**Your objective:** Quote all entries exactly, leaving pictures aside.

START Exercise material

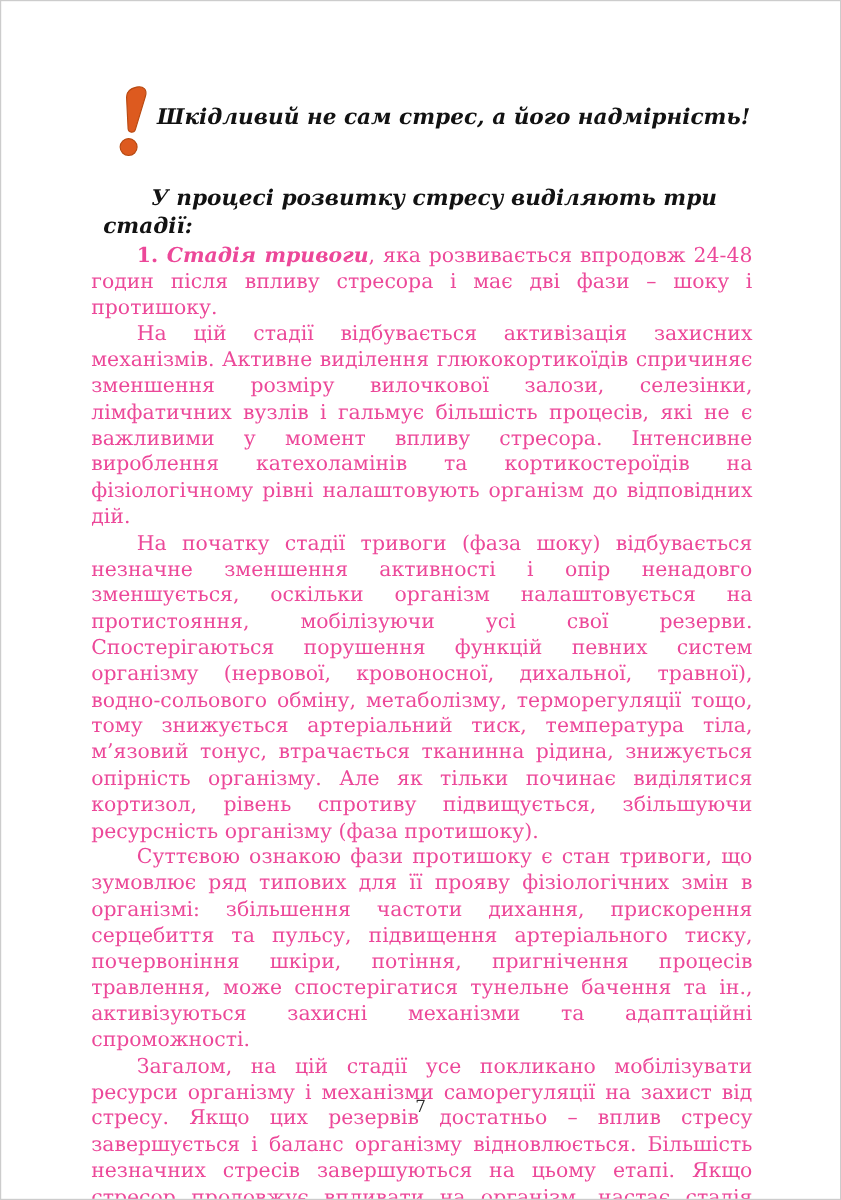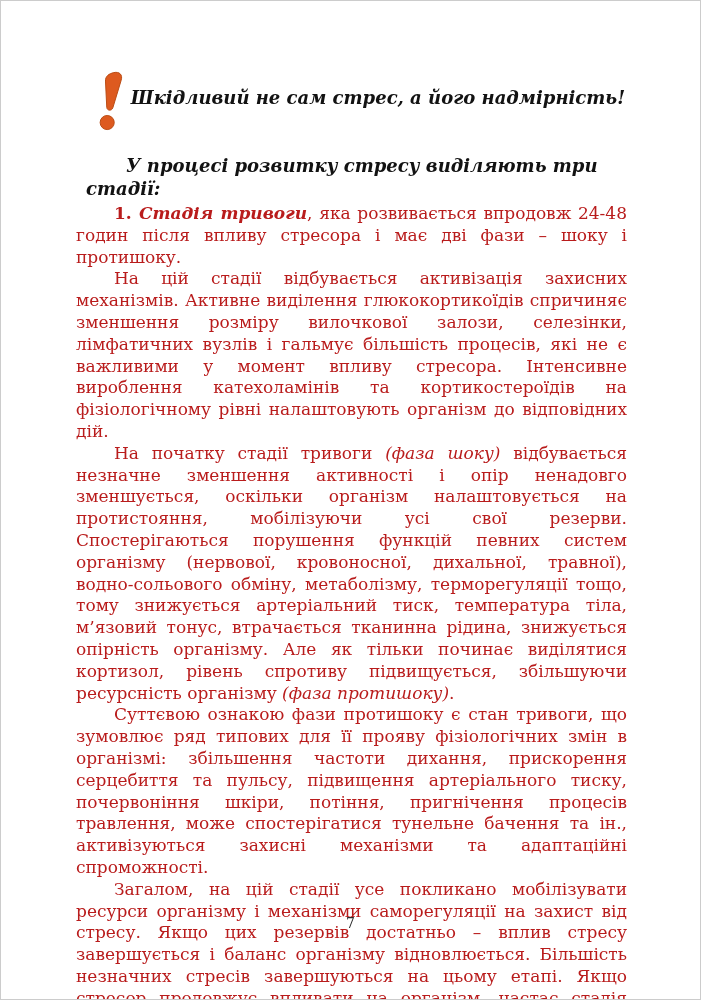--- a/index.html
+++ b/index.html
@@ -53,7 +53,7 @@
     line-height: 21.8px;
     text-align: justify;
     text-indent: 38px;
-    color: #b91c1c;
+    color: #ec4899;
   }
   .run-normal { font-style: normal; font-weight: normal; }
   .run-bold { font-weight: bold; }

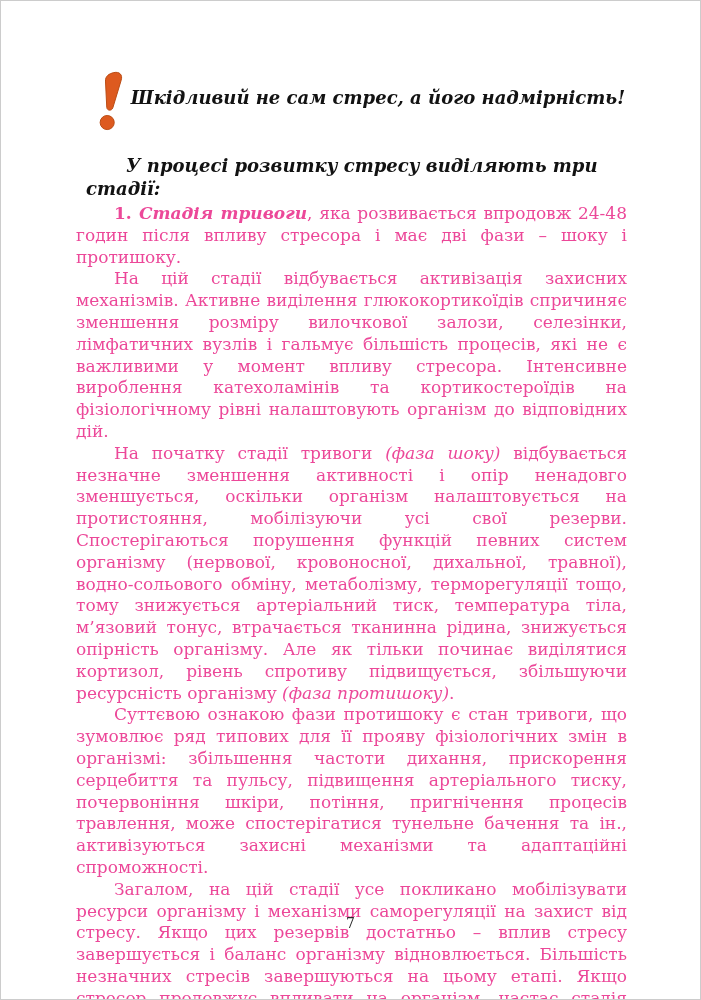--- a/index.html
+++ b/index.html
@@ -57,7 +57,7 @@
   }
   .run-normal { font-style: normal; font-weight: normal; }
   .run-bold { font-weight: bold; }
-  .run-italic { font-style: italic; }
+  .run-italic { }
   .run-bold-italic { font-weight: bold; font-style: italic; }
   .page-number {
     position: absolute;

END Exercise material

**Output:**
--- a/index.html
+++ b/index.html
@@ -53,7 +53,7 @@
     line-height: 21.8px;
     text-align: justify;
     text-indent: 38px;
-    color: #b91c1c;
+    color: #ec4899;
   }
   .run-normal { font-style: normal; font-weight: normal; }
   .run-bold { font-weight: bold; }

--- a/index.html
+++ b/index.html
@@ -57,7 +57,7 @@
   }
   .run-normal { font-style: normal; font-weight: normal; }
   .run-bold { font-weight: bold; }
-  .run-italic { font-style: italic; }
+  .run-italic { }
   .run-bold-italic { font-weight: bold; font-style: italic; }
   .page-number {
     position: absolute;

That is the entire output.